Ack for that. We'd make similar changes to the other handlers too.

Thanks
Nic
Jason Gunthorpe Aug. 15, 2023, 6:29 p.m. UTC | #5
On Tue, Aug 15, 2023 at 10:31:09AM -0700, Nicolin Chen wrote:
> On Tue, Aug 15, 2023 at 01:32:01PM -0300, Jason Gunthorpe wrote:
> > On Fri, Aug 11, 2023 at 12:15:00AM -0700, Yi Liu wrote:
> > 
> > > +static int iommufd_get_hw_info(struct iommufd_ucmd *ucmd)
> > > +{
> > > +	struct iommu_hw_info *cmd = ucmd->cmd;
> > > +	unsigned int length = cmd->data_len;
> > > +	struct iommufd_device *idev;
> > > +	void __user *user_ptr;
> > > +	u32 hw_info_type;
> > > +	int rc = 0;
> > > +
> > > +	if (cmd->flags || cmd->__reserved || !cmd->data_len)
> > > +		return -EOPNOTSUPP;
> > 
> > Is there a reason to block 0 data_len? I think this should work. The
> > code looks OK?
> 
> I did a quick test passing !data_len and !data_ptr. And it works
> by returning the type only.
> 
> Yet, in that case, should we mention this in the uAPI kdoc? It
> feels to me that the uAPI always expects user space to read out
> a length of data.

Well the way it ought to work is that userspace can pass in 0 length
and the kernel will return the correct length

So maybe this does need resending with this removed:

	*length = min(*length, data_len);

Also I see clear_user is called wrong, it doesn't return errno.

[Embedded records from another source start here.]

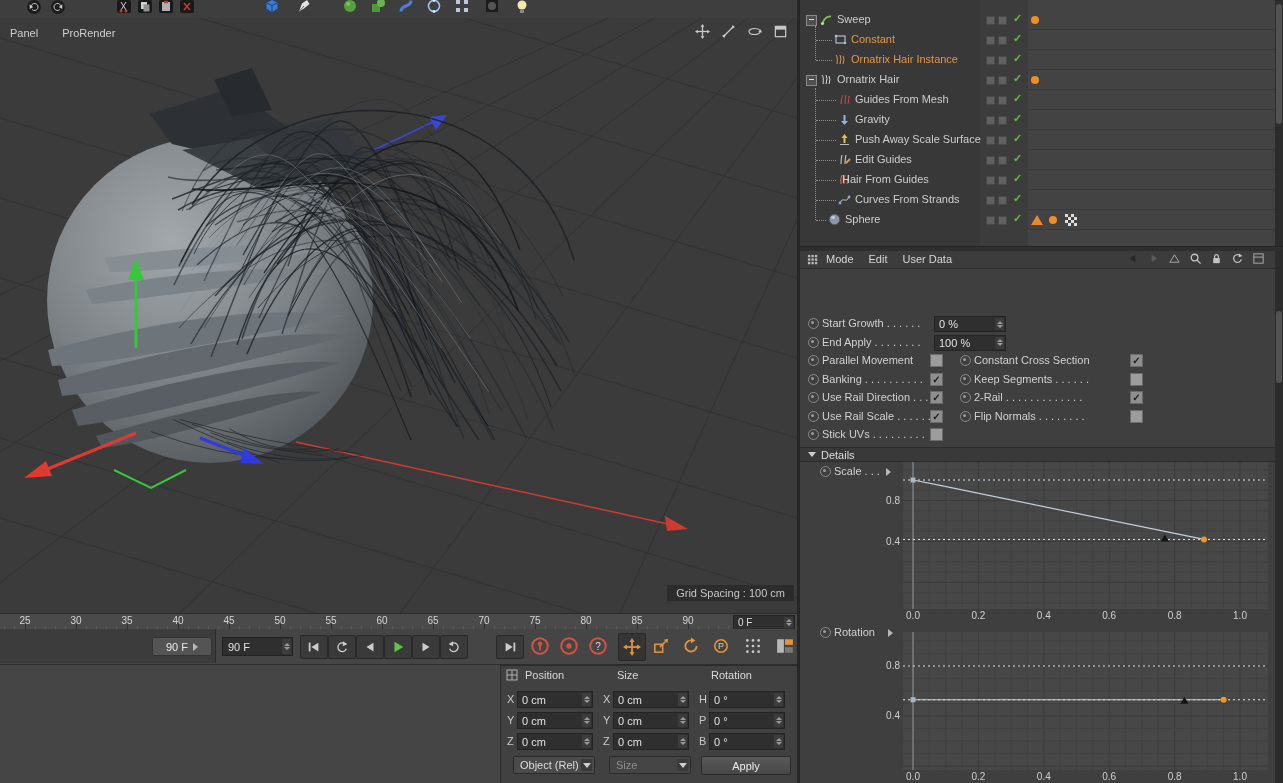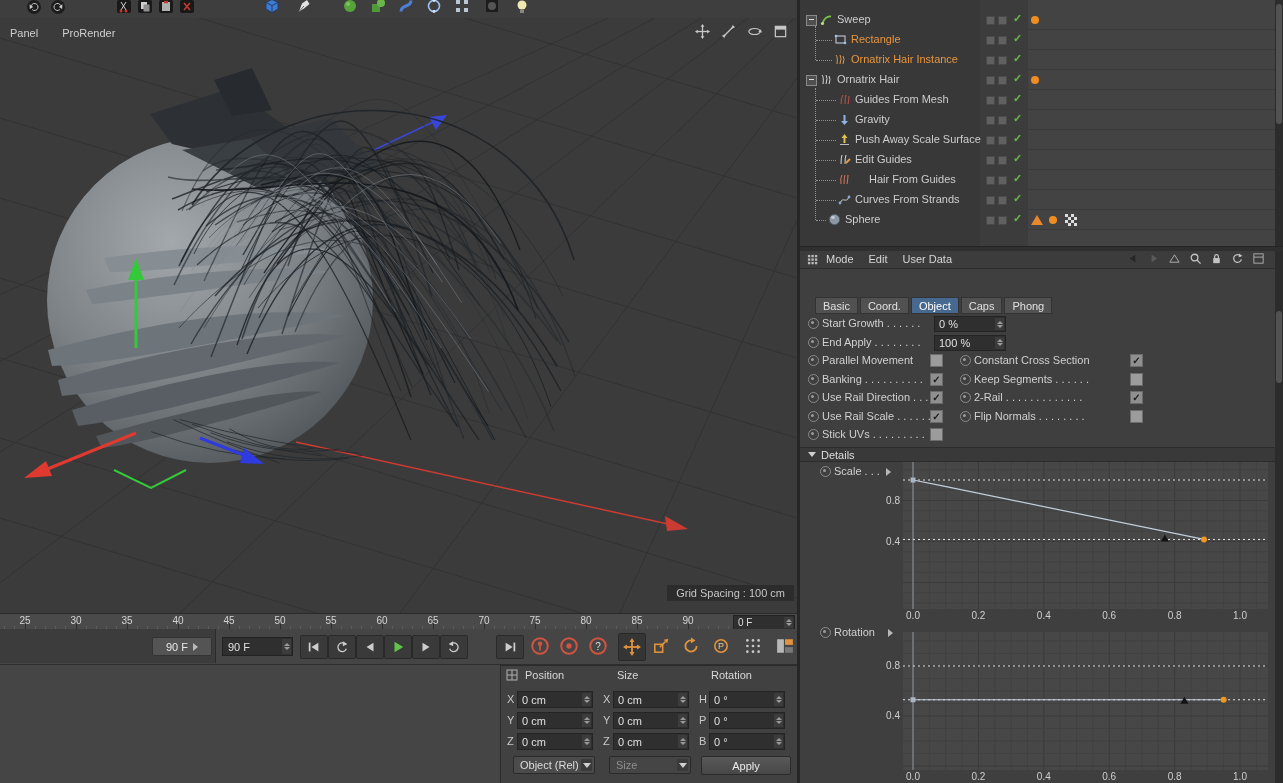--- a/index.html
+++ b/index.html
@@ -666,7 +666,7 @@
               <circle cx="2" cy="3" r="1.3" fill="#9fc1e8"></circle>
               <circle cx="11" cy="10" r="1.3" fill="#9fc1e8"></circle>
             </svg></div>
-          <div class="om-label" style="left: 51px; color: rgb(232, 149, 62);">Rectangle</div>
+          <div class="om-label" style="left: 51px; color: rgb(232, 149, 62);">Constant</div>
           <div class="vis-dot" style="left: 186px;"></div>
           <div class="vis-dot" style="left: 198px;"></div>
           <div class="om-check" style="left: 213px; color: rgb(102, 187, 68);">✓</div>

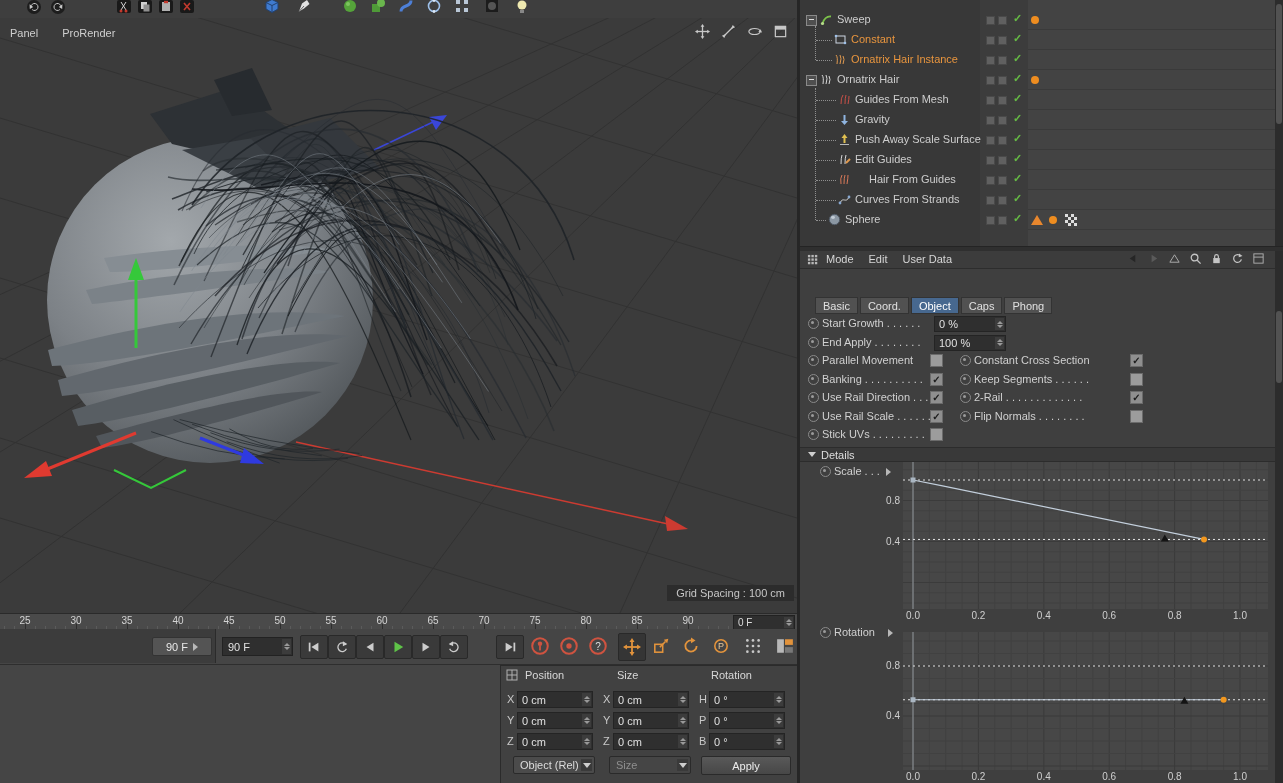--- a/index.html
+++ b/index.html
@@ -750,7 +750,7 @@
           <div class="om-icon" style="left: 38px;"><svg width="13" height="13" viewBox="0 0 13 13">
               <path d="M3,11 Q2,5 4,2 M6,11 Q6,5 7,2 M9,11 Q10,5 10,2" stroke="#d87858" fill="none"></path>
             </svg></div>
-          <div class="om-label" style="left: 53px; color: rgb(205, 205, 205); padding-left: 16px;">Hair From Guides</div>
+          <div class="om-label" style="left: 42px; color: rgb(205, 205, 205);">Hair From Guides</div>
           <div class="vis-dot" style="left: 186px;"></div>
           <div class="vis-dot" style="left: 198px;"></div>
           <div class="om-check" style="left: 213px; color: rgb(102, 187, 68);">✓</div>

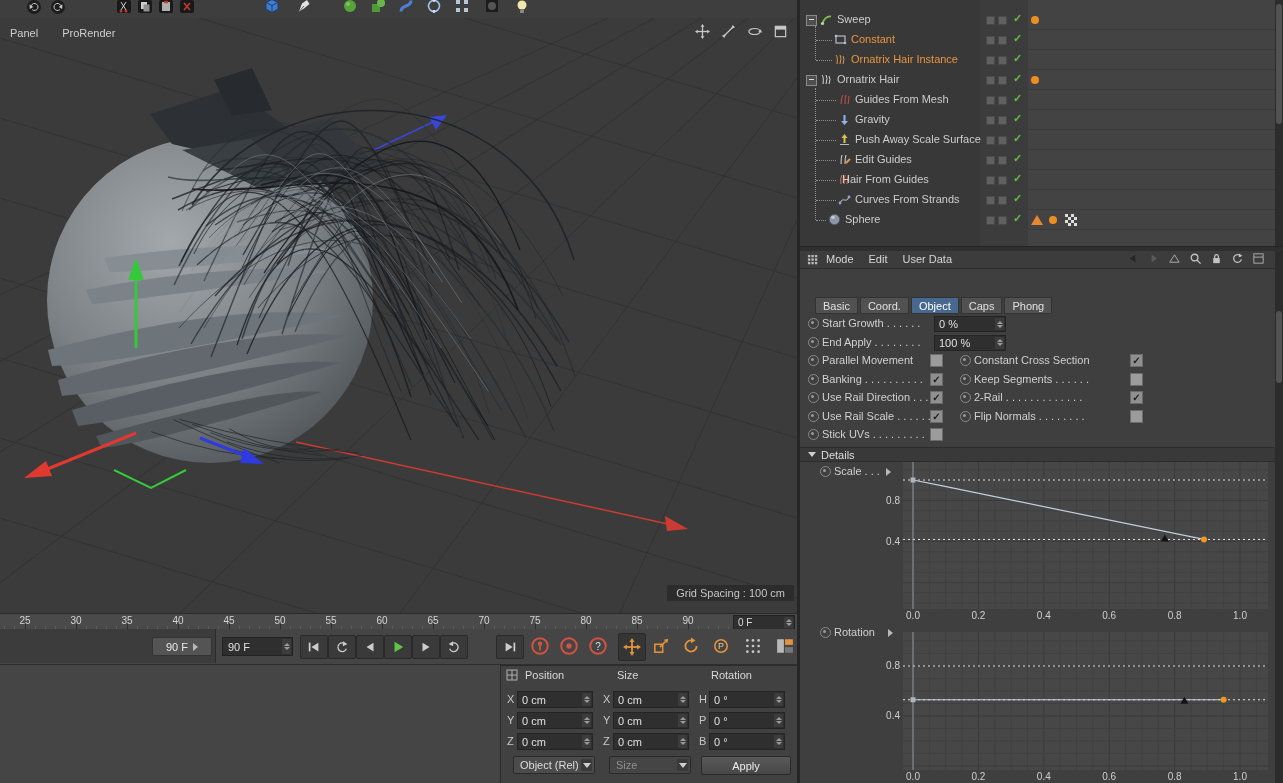--- a/index.html
+++ b/index.html
@@ -851,13 +851,6 @@
             </span>
           </div>
       </div>
-      <div id="am-tabs">
-          <div class="am-tab">Basic</div>
-          <div class="am-tab">Coord.</div>
-          <div class="am-tab active" style="background: rgb(71, 104, 143);">Object</div>
-          <div class="am-tab">Caps</div>
-          <div class="am-tab">Phong</div>
-        </div>
       <div id="am-props" style="position: absolute; left: 0px; top: 0px; width: 475px; height: 196px;">
           <div class="anim-dot" style="left: 8px; top: 67px;"></div>
           <div class="prop-label" style="left: 22px; top: 66px;">Start Growth . . . . . .</div>

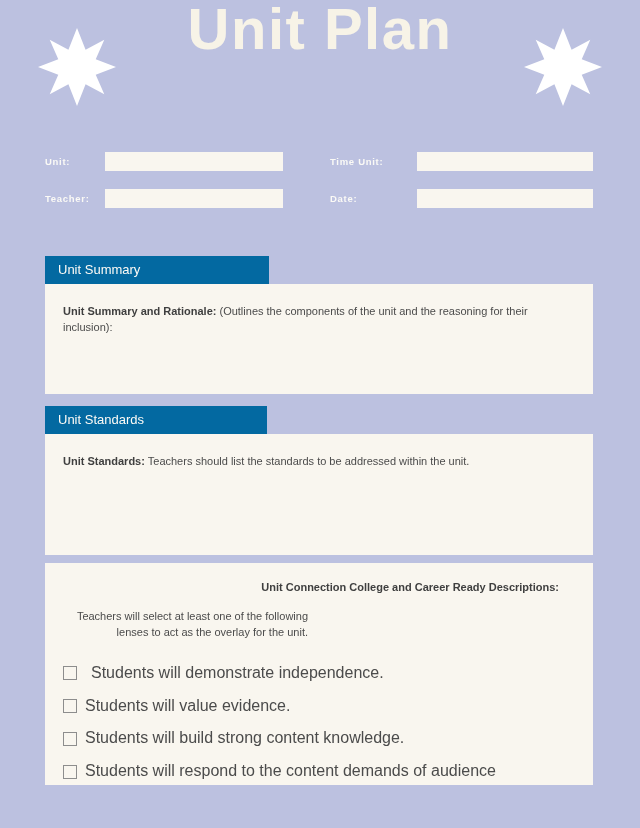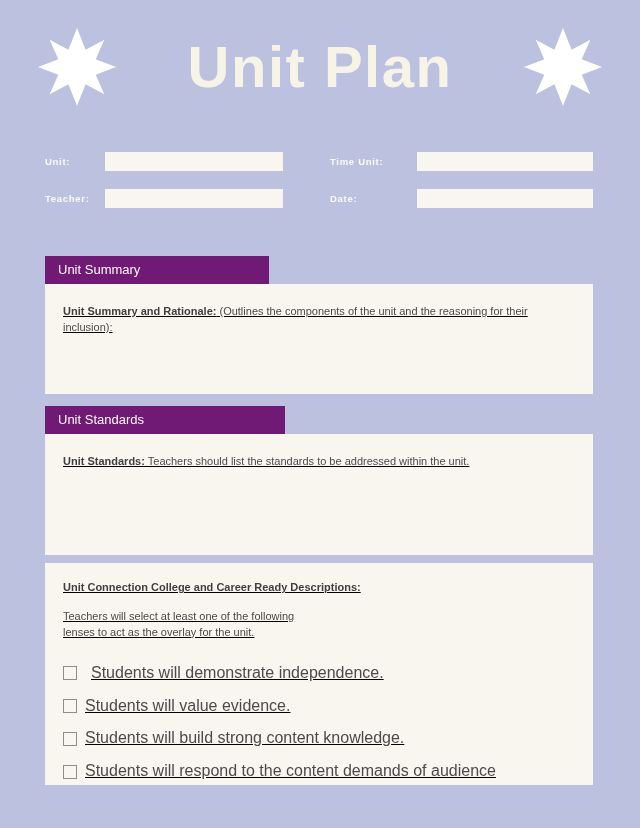--- a/index.html
+++ b/index.html
@@ -20,7 +20,6 @@
     position: relative;
     height: 140px;
     display: flex;
-    align-items: center;
     justify-content: center;
   }
   .star {

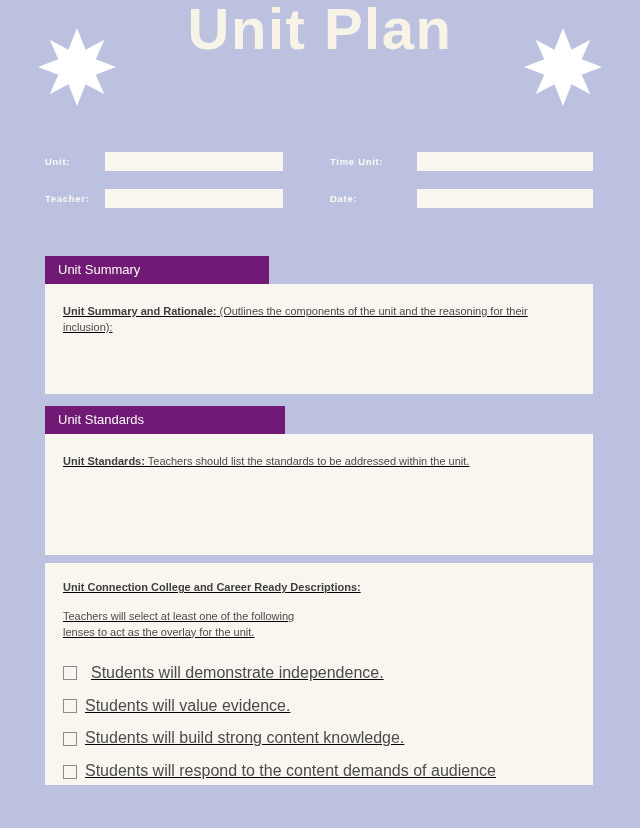--- a/index.html
+++ b/index.html
@@ -87,7 +87,7 @@
     width: 548px;
   }
   .section-tab {
-    background: #701a75;
+    background: #0369a1;
     color: #fdfbf6;
     font-size: 13px;
     height: 28px;

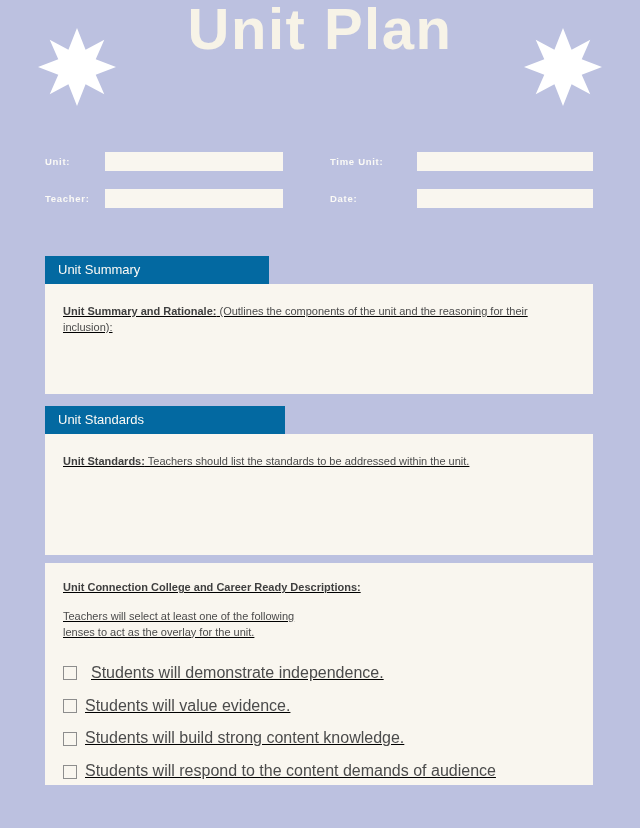--- a/index.html
+++ b/index.html
@@ -104,7 +104,6 @@
     background: #f9f6ef;
     box-sizing: border-box;
     padding: 20px 18px 0 18px;
-    text-decoration: underline;
   }
 
   .body-text {

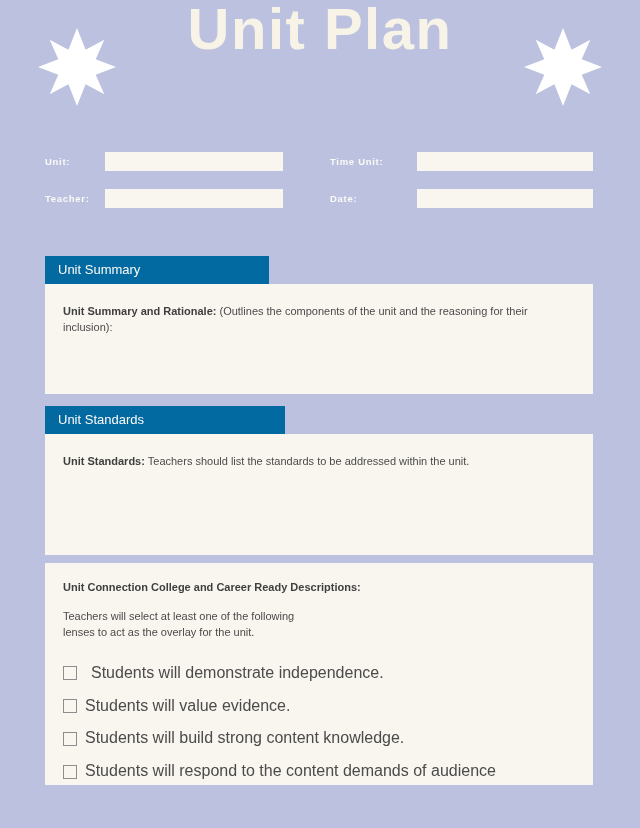--- a/index.html
+++ b/index.html
@@ -98,7 +98,7 @@
     z-index: 2;
   }
   .section-tab.w1 { width: 224px; }
-  .section-tab.w2 { width: 240px; }
+  .section-tab.w2 { width: 222px; }
 
   .section-body {
     background: #f9f6ef;

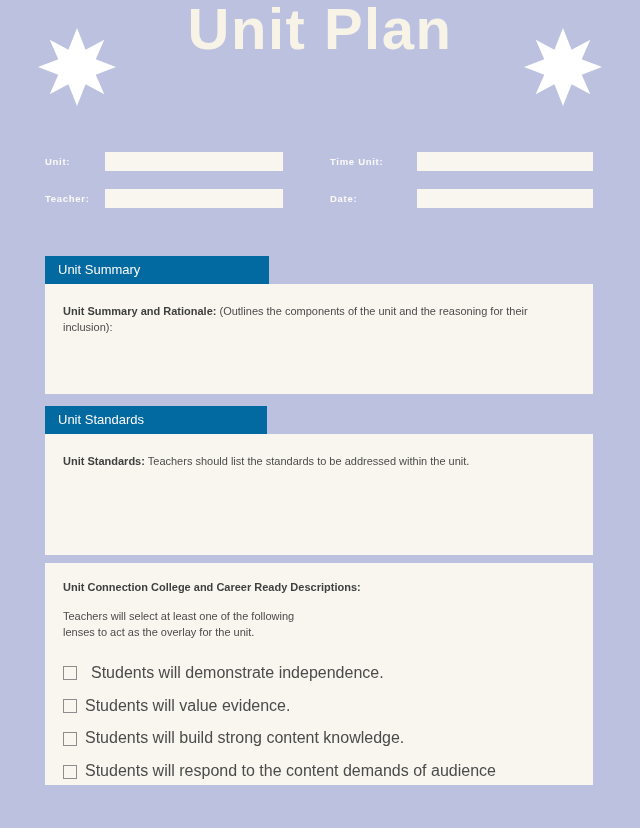--- a/index.html
+++ b/index.html
@@ -125,6 +125,7 @@
   #sec-connection .section-body {
     height: 222px;
     padding: 17px 34px 0 18px;
+    text-align: right;
   }
 
   .conn-heading {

Please check and repost it ASAP I will update the branch. Probably
needs some doc adjusting too.

I came up with this:

int iommufd_get_hw_info(struct iommufd_ucmd *ucmd)
{
	struct iommu_hw_info *cmd = ucmd->cmd;
	void __user *user_ptr = u64_to_user_ptr(cmd->data_ptr);
	const struct iommu_ops *ops;
	struct iommufd_device *idev;
	unsigned int data_len;
	unsigned int copy_len;
	void *data = NULL;
	int rc;

	if (cmd->flags || cmd->__reserved)
		return -EOPNOTSUPP;

	idev = iommufd_get_device(ucmd, cmd->dev_id);
	if (IS_ERR(idev))
		return PTR_ERR(idev);

	ops = dev_iommu_ops(idev->dev);
	if (!ops->hw_info) {
		data = ops->hw_info(idev->dev, &data_len, &cmd->out_data_type);
		if (IS_ERR(data)) {
			rc = PTR_ERR(data);
			goto err_put;
		}

		/*
		 * drivers that have hw_info callback should have a unique
		 * iommu_hw_info_type.
		 */
		if (WARN_ON_ONCE(cmd->out_data_type ==
				 IOMMU_HW_INFO_TYPE_NONE)) {
			rc = -ENODEV;
			goto out;
		}
	} else {
		cmd->out_data_type = IOMMU_HW_INFO_TYPE_NONE;
		data_len = 0;
		data = NULL;
	}

	copy_len = min(cmd->data_len, data_len);
	if (copy_to_user(user_ptr, data, copy_len)) {
		rc = -EFAULT;
		goto out;
	}

	/*
	 * Zero the trailing bytes if the user buffer is bigger than the
	 * data size kernel actually has.
	 */
	if (copy_len < cmd->data_len) {
		if (clear_user(user_ptr + copy_len, cmd->data_len - copy_len)) {
			rc = -EFAULT;
			goto out;
		}
	}

	/*
	 * We return the length the kernel supports so userspace may know what
	 * the kernel capability is. It could be larger than the input buffer.
	 */
	cmd->data_len = data_len;

	rc = iommufd_ucmd_respond(ucmd, sizeof(*cmd));
out:
	kfree(data);
err_put:
	iommufd_put_object(&idev->obj);
	return rc;
}
Nicolin Chen Aug. 15, 2023, 6:53 p.m. UTC | #6
On Tue, Aug 15, 2023 at 03:29:21PM -0300, Jason Gunthorpe wrote:

> Well the way it ought to work is that userspace can pass in 0 length
> and the kernel will return the correct length
> 
> So maybe this does need resending with this removed:
> 
> 	*length = min(*length, data_len);

That "length" is 0 (copying the value of cmd->data_len), so it
should be 0 even having this line?
 
> Also I see clear_user is called wrong, it doesn't return errno.

Oh, right.

> Please check and repost it ASAP I will update the branch. Probably
> needs some doc adjusting too.

I think your version should be good. I can update the series for
the doc part. Yi can confirm tonight and report in his time zone.
And it should be available for you to take tomorrow.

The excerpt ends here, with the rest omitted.